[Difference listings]
....................
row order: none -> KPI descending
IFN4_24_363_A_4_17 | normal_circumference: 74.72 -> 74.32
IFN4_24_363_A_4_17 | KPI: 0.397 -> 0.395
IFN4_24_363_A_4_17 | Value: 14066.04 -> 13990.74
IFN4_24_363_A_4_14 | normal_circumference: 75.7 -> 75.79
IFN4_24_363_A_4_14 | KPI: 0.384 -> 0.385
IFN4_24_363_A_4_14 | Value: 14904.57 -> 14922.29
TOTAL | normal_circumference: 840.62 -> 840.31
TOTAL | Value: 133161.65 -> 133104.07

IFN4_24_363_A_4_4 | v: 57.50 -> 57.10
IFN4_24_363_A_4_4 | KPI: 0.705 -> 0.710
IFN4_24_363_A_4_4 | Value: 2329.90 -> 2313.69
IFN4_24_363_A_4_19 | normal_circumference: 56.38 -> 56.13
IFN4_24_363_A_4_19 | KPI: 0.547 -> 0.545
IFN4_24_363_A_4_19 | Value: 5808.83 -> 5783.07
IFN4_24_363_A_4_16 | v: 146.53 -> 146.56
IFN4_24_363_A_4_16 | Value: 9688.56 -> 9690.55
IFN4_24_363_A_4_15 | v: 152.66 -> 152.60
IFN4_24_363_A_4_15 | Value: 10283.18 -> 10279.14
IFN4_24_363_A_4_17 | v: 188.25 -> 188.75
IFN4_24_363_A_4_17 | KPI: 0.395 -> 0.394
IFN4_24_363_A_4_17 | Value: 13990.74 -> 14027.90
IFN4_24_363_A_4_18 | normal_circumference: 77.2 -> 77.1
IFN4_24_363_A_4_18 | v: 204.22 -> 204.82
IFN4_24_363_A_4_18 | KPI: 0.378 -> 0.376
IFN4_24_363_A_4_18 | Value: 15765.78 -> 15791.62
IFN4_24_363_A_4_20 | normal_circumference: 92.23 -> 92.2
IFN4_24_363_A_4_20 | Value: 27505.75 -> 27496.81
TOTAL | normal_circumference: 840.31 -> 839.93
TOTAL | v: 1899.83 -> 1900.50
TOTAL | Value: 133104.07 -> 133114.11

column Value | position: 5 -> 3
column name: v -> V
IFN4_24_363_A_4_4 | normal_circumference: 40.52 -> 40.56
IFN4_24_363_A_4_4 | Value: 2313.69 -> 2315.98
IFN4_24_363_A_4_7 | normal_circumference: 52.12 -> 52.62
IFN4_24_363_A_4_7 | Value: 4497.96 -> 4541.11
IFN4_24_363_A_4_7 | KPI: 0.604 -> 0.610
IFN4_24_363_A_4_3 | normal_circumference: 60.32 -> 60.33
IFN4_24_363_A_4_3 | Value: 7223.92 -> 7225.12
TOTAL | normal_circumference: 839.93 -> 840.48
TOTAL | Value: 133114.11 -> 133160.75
....................
--- Directions ---
Throughout the data above, count the lines in which the word "column" occurs; supply the number alone.

--- Problem solution ---
2